Jan a repéré sa fille dès qu’elle est entrée. « C’était comme regarder dans un miroir de 15 ans auparavant », explique-t-elle. « J’étais comme, ‘Wow, je ne peux pas croire ce que je vois.' »

C’était comme regarder dans un miroir de 15 ans auparavant. J’étais comme, ‘Wow, je ne peux pas croire ce que je vois.’

Cynthia, aussi, a identifié Jan immédiatement. Les femmes ont descendu leurs verres – et sont restées pendant six heures. « Nous sommes allées jusqu’à environ 4 heures du matin, et à ce moment-là, nous étions ivres. Nous avons tellement ri et pleuré. Nous avons passé un bon moment, mais c’était bizarre », se souvient-elle, ajoutant qu’elles ont passé de longs moments sans se regarder. « Tout ce que nous voulions, c’était étudier le visage de l’autre, mais nous avions tellement peur. Il a fallu beaucoup de temps avant que nous puissions vraiment nous regarder, et nous sommes encore en train de naviguer là-dessus, honnêtement. »

Pour Jan, la rencontre tant redoutée s’est avérée être un énorme soulagement. « Si j’avais prévu que ce serait aussi bien, je l’aurais fait 20 ans plus tôt », confie-t-elle.
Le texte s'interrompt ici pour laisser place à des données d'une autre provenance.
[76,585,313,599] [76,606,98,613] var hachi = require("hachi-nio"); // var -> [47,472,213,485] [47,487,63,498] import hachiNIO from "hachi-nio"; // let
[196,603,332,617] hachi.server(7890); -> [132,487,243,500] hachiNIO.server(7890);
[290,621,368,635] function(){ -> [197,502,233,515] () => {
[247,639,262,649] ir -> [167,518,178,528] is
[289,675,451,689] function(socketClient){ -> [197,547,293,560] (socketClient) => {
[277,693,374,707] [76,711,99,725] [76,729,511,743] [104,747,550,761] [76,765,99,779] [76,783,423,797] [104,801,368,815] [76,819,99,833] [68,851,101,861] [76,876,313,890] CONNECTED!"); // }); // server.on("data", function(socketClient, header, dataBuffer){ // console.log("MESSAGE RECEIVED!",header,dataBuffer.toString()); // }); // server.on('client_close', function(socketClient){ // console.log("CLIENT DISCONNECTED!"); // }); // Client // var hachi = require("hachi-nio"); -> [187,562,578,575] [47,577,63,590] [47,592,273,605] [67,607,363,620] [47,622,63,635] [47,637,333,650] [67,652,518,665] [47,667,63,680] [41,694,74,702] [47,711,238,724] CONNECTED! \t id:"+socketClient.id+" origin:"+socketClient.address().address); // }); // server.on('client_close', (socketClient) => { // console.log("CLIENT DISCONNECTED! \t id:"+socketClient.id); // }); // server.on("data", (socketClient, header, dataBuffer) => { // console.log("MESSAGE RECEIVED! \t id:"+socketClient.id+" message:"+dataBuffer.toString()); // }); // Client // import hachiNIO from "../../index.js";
Naviguer ce qui vient ensuite

Pour autant, ce n’était pas une route lisse ou immédiate vers une sorte de relation mère-fille. Chaque interaction semblait chargée de sens. « Si quelqu’un écrivait un courriel et que l’autre personne mettait deux jours à répondre au lieu d’un jour, ou si un courriel était plus long que l’autre, ou si un texte ne recevait pas de réponse ou s’il n’y avait pas de smiley après une phrase, les sentiments étaient blessés », admet Cynthia. « Cela ressemblait à la relation amoureuse la plus difficile de tous les temps, où nous analysions tous les deux de manière excessive chaque petite chose que l’autre personne faisait. » Après quelques années de ces douloureuses claquettes, Cynthia et Jan ont décidé que quelque chose devait changer.

Ils ont à nouveau longuement pleuré ensemble, se souvient Cynthia. « Je lui ai dit : « Je marche sur des œufs parce que tu as été si longtemps en colère contre moi. Je ne sais pas comment me comporter avec toi ». Ils ont convenu qu’aussi significative que soit leur relation, ils étaient deux personnes qui venaient de se rencontrer. Au lieu d’essayer de forcer un lien instantané comme mère-fille, elles ont décidé d’être simplement amies. Elles se contacteraient quand elles en auraient envie et « laisseraient les choses se dérouler comme elles se déroulent »

Cette décision a été l’une des meilleures que les deux femmes aient prises. Les attentes ont été allégées. Elles signent même leurs courriels par « Pas de pression ! »

Plus, Jan a rencontré les enfants de Cynthia et est « super géniale » avec eux, dit Cynthia. « Parce qu’elle les rencontre si jeune, c’est une relation beaucoup plus organique – c’est bizarre, mais sa relation avec eux est beaucoup plus facile, à certains égards, que sa relation avec moi. »

Alors qu’ils continuent à construire une relation allant de l’avant, Jan a un regret par rapport au passé : « J’ai pu rencontrer le père de Cynthia et le remercier d’avoir élevé une fille si merveilleuse, mais malheureusement, je n’ai jamais eu l’occasion de remercier sa mère. J’aimerais pouvoir revenir en arrière et lui dire : ‘Merci. Merci à vous. Merci, du fond du cœur.' »

Cynthia et Jan
Jan avec les fils de Cynthia.

Cet article fait partie d’une série d’histoires que Good Housekeeping publie sur l’adoption et le placement familial en Amérique.